At its core, C+G is the two of us, Pete and Zayn, design and strategy, supported by a collective of talented designers, developers and writers.
The two of us began working together in 2014 at the brand consultancy Prophet. We had the good fortune of getting to shape some of the world's best known brands and build others from the ground up, from challenging Apple’s dominance over the premium smartphone category with Samsung Galaxy to branding a new bank that would go on to IPO less than five years later. We spoke to hundreds of consumers, ran dozens of workshops and designed more logos than we can recall.
Along the way, we learned how to fuse strategy with design to build brands that speak to both the heart and the head.
Strategy is concerned with research, understanding the competitive landscape and distilling the findings to establish the market opportunity, expressed as a well-formed positioning framework. The role of design is to take the positioning and express the brand visually and verbally in a way that delivers against the strategic objectives.
When the two work in harmony, the brand connects deeply with your audience and grows more valuable over time.
The conundrum
Despite our industry talking at length about the importance of joining up these two disciplines, most agencies still work in silos. Strategists and designers sit separately and meet twice during a project – first for the kick-off call, then again during the handover. The bit in between is a black hole.
Failing to bring these two disciplines more closely together risks producing either a strategist’s functional impression of the brand, devoid of deeper emotional appeal, or a designer’s artistic impression that lacks a clear purpose. Both fail to connect with customers.
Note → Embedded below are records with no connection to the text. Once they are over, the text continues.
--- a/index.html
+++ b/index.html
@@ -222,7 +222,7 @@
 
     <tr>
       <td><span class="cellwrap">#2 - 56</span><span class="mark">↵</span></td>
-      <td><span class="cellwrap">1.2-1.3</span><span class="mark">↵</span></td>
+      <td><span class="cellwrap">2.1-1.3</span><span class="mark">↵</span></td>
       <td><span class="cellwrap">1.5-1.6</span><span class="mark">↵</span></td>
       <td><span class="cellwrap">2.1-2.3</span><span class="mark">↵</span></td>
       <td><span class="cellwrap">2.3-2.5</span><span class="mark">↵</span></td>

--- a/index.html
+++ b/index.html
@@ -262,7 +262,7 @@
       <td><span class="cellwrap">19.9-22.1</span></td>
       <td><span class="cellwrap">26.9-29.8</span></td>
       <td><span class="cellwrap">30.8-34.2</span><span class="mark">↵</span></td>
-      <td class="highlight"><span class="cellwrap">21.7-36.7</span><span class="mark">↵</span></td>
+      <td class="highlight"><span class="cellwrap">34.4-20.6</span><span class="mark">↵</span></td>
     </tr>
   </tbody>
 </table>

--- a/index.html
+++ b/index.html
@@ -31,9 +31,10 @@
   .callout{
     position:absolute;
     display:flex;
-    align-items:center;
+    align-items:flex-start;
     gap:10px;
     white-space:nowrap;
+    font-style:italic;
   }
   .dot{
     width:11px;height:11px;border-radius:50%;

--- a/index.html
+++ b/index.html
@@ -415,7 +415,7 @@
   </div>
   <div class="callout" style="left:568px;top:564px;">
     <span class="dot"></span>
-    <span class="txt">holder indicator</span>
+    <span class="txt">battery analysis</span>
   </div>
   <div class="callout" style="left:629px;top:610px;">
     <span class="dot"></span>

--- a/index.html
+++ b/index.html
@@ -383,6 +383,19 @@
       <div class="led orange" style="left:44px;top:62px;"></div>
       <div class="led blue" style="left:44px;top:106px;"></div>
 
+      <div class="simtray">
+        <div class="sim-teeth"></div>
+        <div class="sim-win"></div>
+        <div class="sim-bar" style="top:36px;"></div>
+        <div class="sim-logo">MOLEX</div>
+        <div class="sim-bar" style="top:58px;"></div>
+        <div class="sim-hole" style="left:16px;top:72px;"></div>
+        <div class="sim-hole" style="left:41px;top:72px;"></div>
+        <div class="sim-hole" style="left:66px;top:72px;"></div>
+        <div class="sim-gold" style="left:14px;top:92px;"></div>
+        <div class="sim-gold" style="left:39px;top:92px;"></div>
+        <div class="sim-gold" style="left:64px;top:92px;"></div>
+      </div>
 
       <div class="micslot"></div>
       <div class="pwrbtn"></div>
In a world where people have more choice than ever before, your brand needs to speak to people on both a rational and an emotional level to cut through and shape perceptions.
C+G approach
Having worked on many projects together over the years, we have developed a way of working where both disciplines work together. There are two parts to it.
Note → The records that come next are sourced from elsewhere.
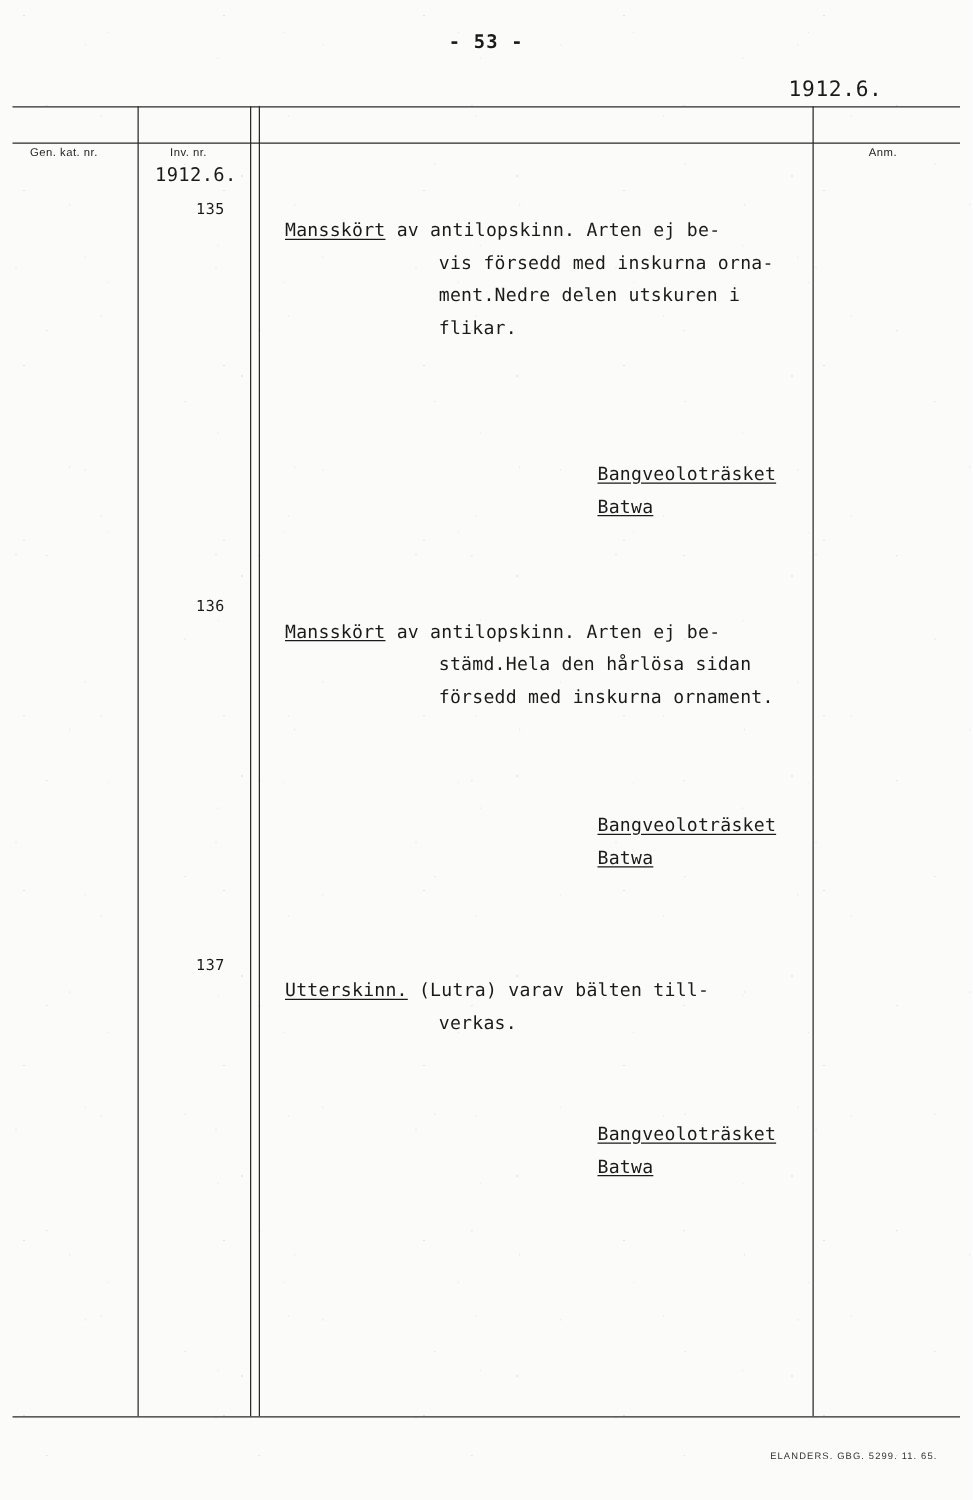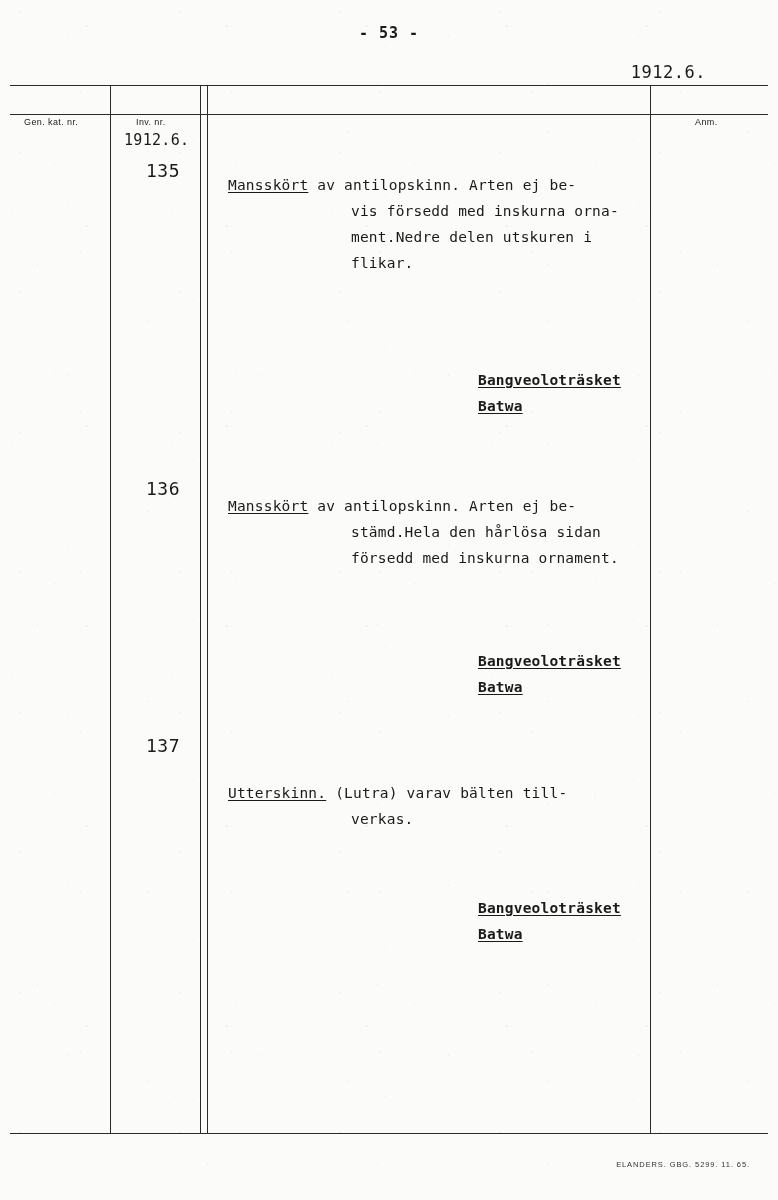--- a/index.html
+++ b/index.html
@@ -129,7 +129,7 @@
 
   .inv-nr {
     position: absolute;
-    font-size: 18px;
+    font-size: 12px;
     letter-spacing: .5px;
     text-align: right;
     width: 56px;

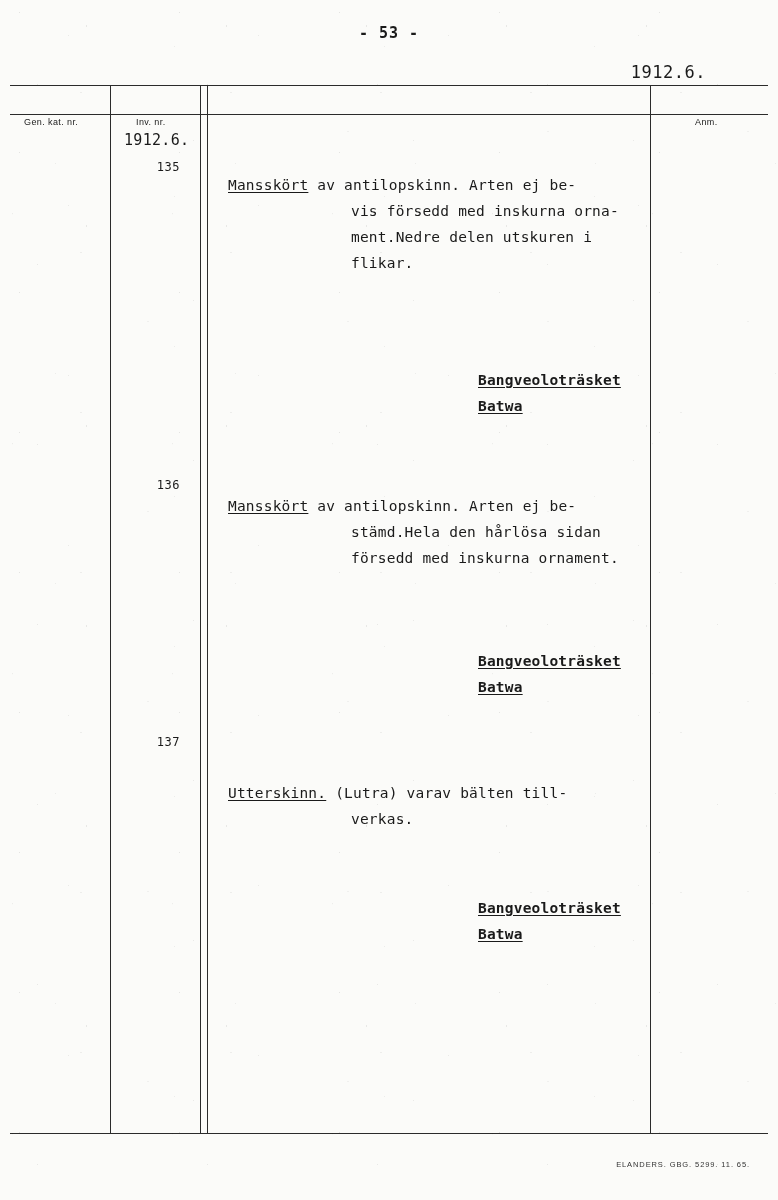--- a/index.html
+++ b/index.html
@@ -155,7 +155,7 @@
     line-height: 26px;
     letter-spacing: .2px;
   }
-  .provenance span { display: block; font-weight: bold; }
+  .provenance span { display: block; }
 
   
   .imprint {

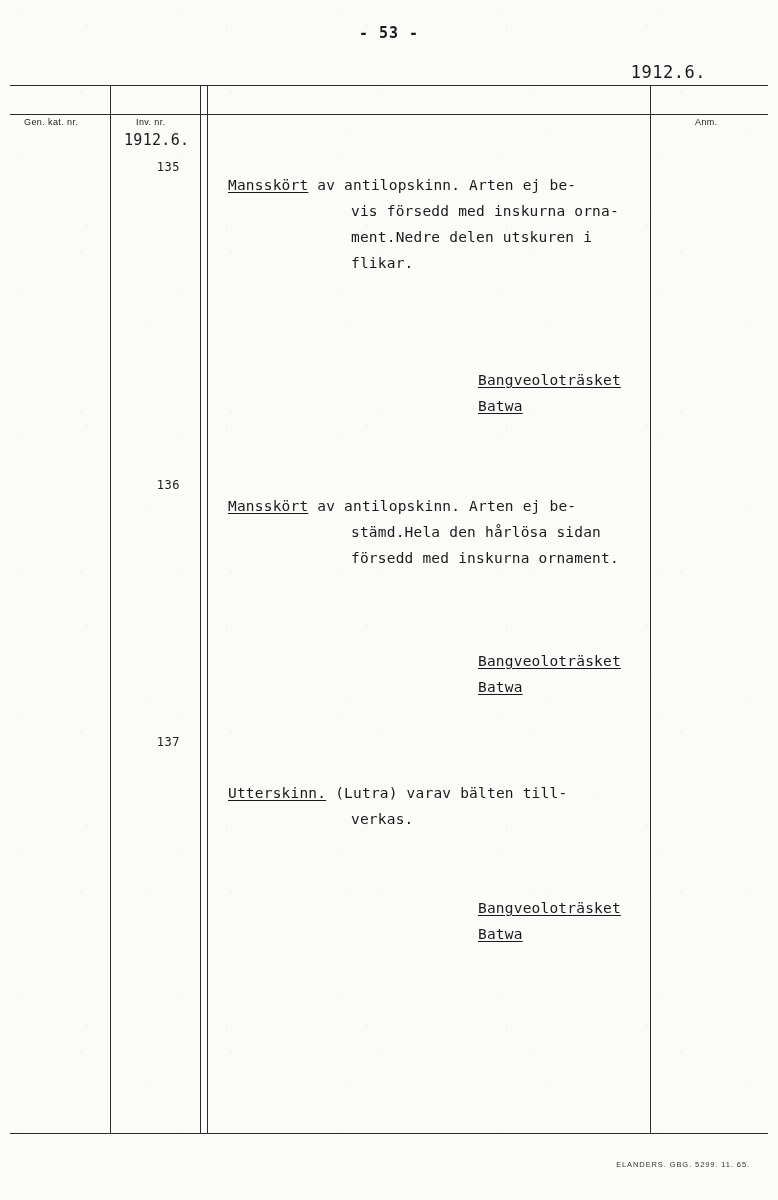--- a/index.html
+++ b/index.html
@@ -210,7 +210,7 @@
   </div>
 
   <div class="entry">
-    <div class="inv-nr" style="left:124px; top:735px;">137</div>
+    <div class="inv-nr" style="left:124px; top:765px;">137</div>
     <div class="desc" style="top:760px;"><span class="first"><span class="u">Utterskinn.</span><span> (Lutra) varav bälten till-</span></span><span class="indent">verkas.</span></div>
     <div class="provenance" style="top:895px;">
         <span class="u">Bangveoloträsket</span>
The first is creating a common language for translating strategic insights into powerful concepts and metaphors that inspire the design. For example, when working on the rebrand of Television Centre from BBC HQ to mixed-use development, a few simple ground rules were defined to guide both the strategic thinking as well as the creative expression. Concepts such as: “don’t sell space, create a sense of place”, or “create a new centre of gravity for London” helped create a shared language that anyone, whether you are a strategist or a designer, can return to throughout the process to understand the strategic objectives.
The second part is more practical, but equally important. It’s about creating an environment for collaboration where we sit opposite each other every day, share ideas and look at them from different angles, meet clients together and build a shared understanding of their business and ambition. Collaboration comes naturally.
Final word
Fusing strategy with design is a great ambition. The reality is harder to achieve. It takes commitment, collaboration and humility. We treat it as personal endeavour, using our experience of working together over the last eight years to make it a natural part of any project.